[Records from a dataset]
※

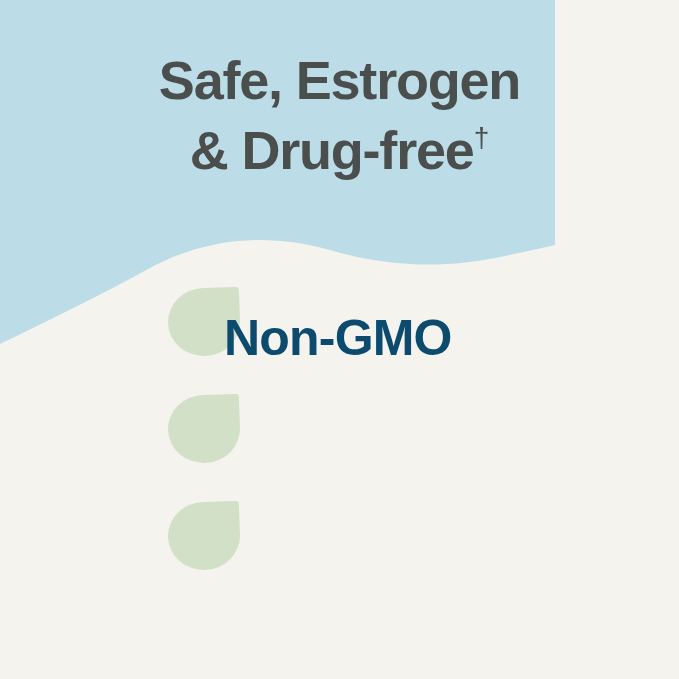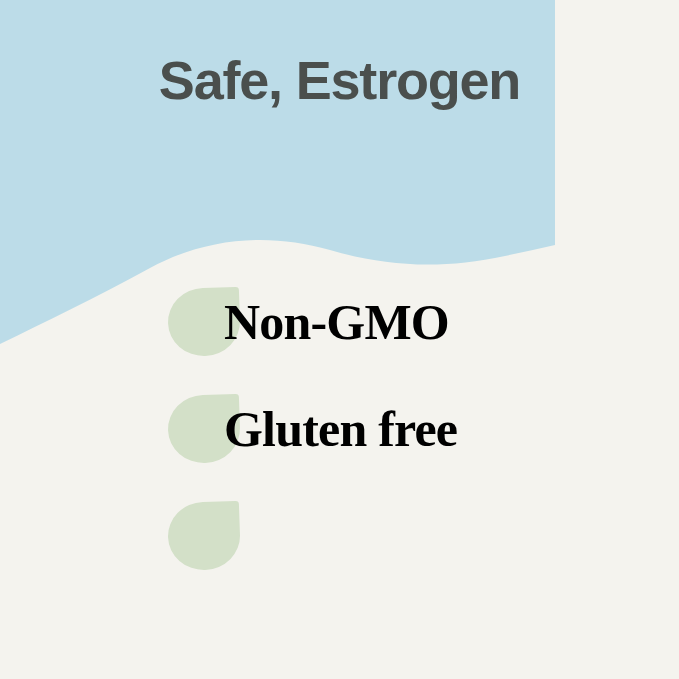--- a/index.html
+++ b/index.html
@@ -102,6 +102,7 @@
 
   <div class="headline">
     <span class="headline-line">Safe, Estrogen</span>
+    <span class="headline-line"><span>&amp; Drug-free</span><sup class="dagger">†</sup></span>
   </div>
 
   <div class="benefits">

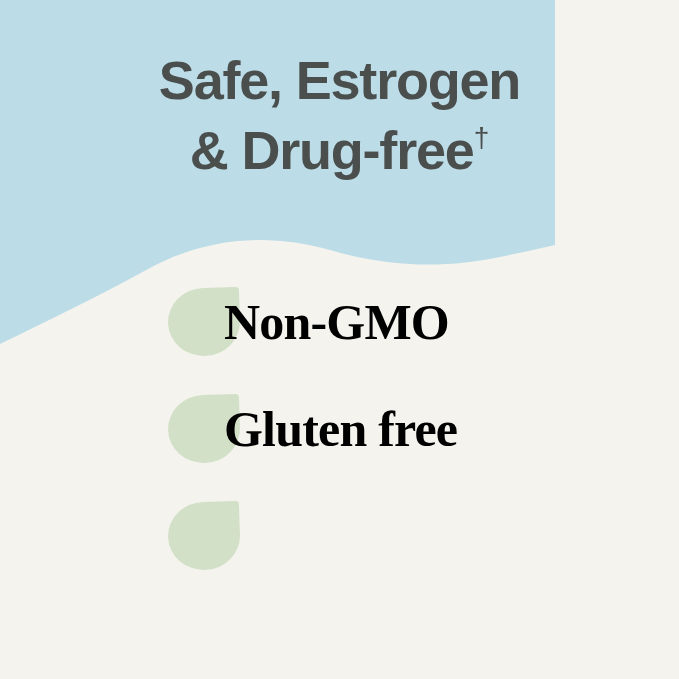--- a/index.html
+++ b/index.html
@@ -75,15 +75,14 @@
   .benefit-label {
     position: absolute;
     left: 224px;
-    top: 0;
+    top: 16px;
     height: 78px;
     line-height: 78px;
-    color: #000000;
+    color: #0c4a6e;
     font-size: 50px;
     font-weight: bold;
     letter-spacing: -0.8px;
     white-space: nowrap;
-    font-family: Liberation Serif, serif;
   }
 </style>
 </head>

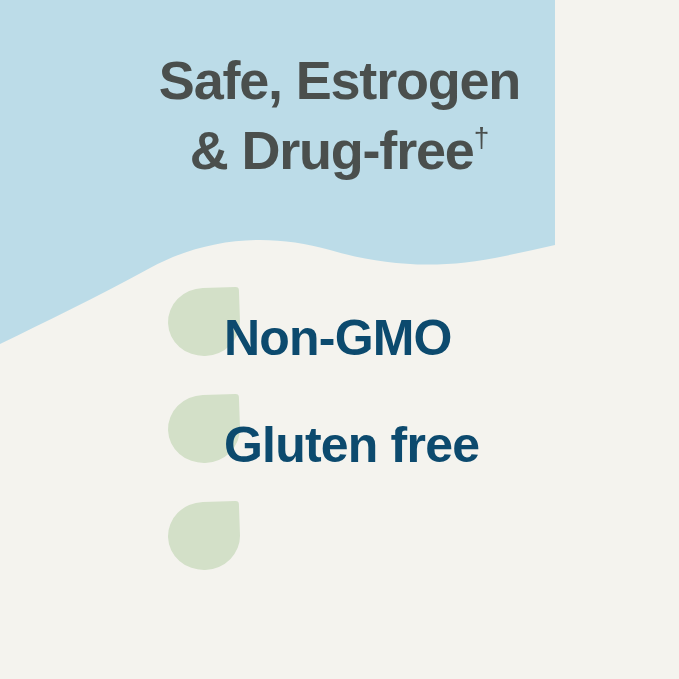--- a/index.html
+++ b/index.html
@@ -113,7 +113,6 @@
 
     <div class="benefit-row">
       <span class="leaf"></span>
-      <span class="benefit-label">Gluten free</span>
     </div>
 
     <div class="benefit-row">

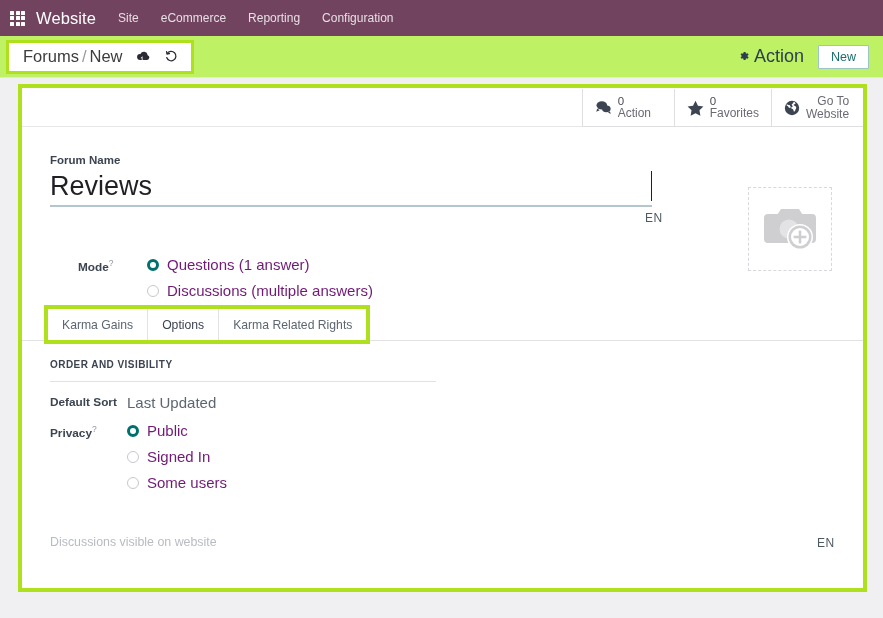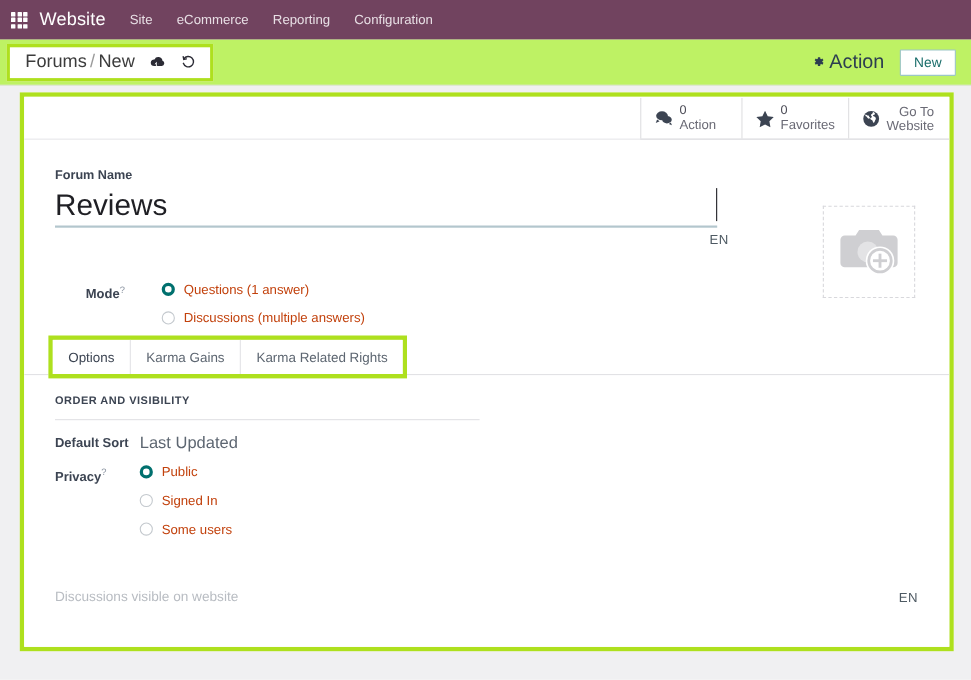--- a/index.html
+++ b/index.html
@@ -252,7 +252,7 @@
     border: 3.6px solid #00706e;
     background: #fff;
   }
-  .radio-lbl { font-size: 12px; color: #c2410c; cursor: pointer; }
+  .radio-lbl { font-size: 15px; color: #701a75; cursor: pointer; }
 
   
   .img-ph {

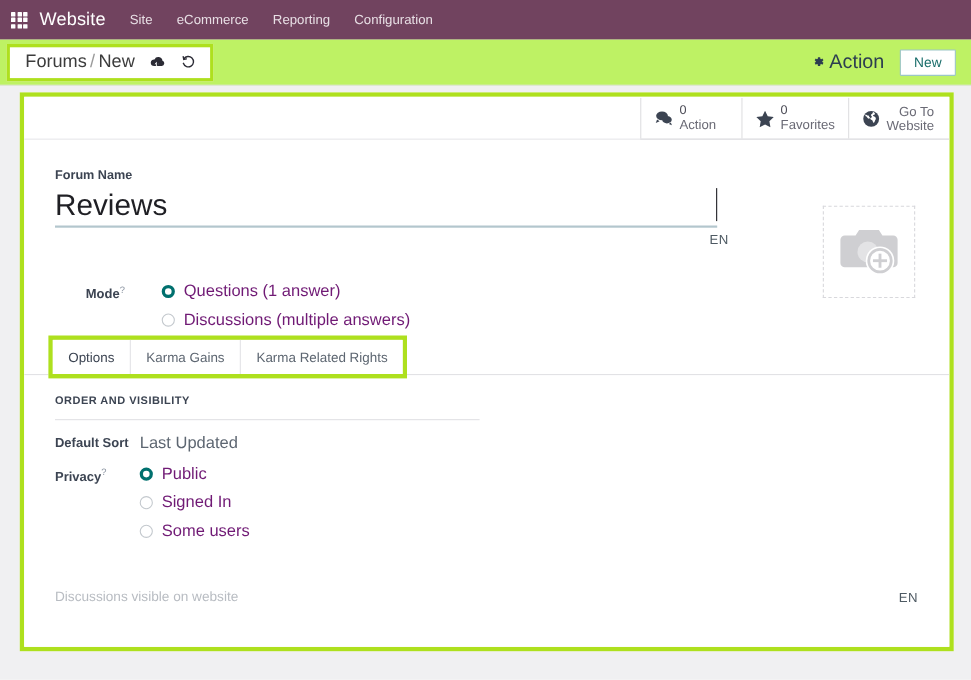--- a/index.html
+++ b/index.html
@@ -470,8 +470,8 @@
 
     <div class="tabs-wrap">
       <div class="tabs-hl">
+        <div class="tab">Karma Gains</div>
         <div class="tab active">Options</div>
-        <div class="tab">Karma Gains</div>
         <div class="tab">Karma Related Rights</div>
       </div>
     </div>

※

## WHAT TO WORK ON
Wherever a line in the data above contains the word "pointer", copy that line.

## SOLUTION TO THIS PROBLEM
-  .radio-lbl { font-size: 12px; color: #c2410c; cursor: pointer; }
+  .radio-lbl { font-size: 15px; color: #701a75; cursor: pointer; }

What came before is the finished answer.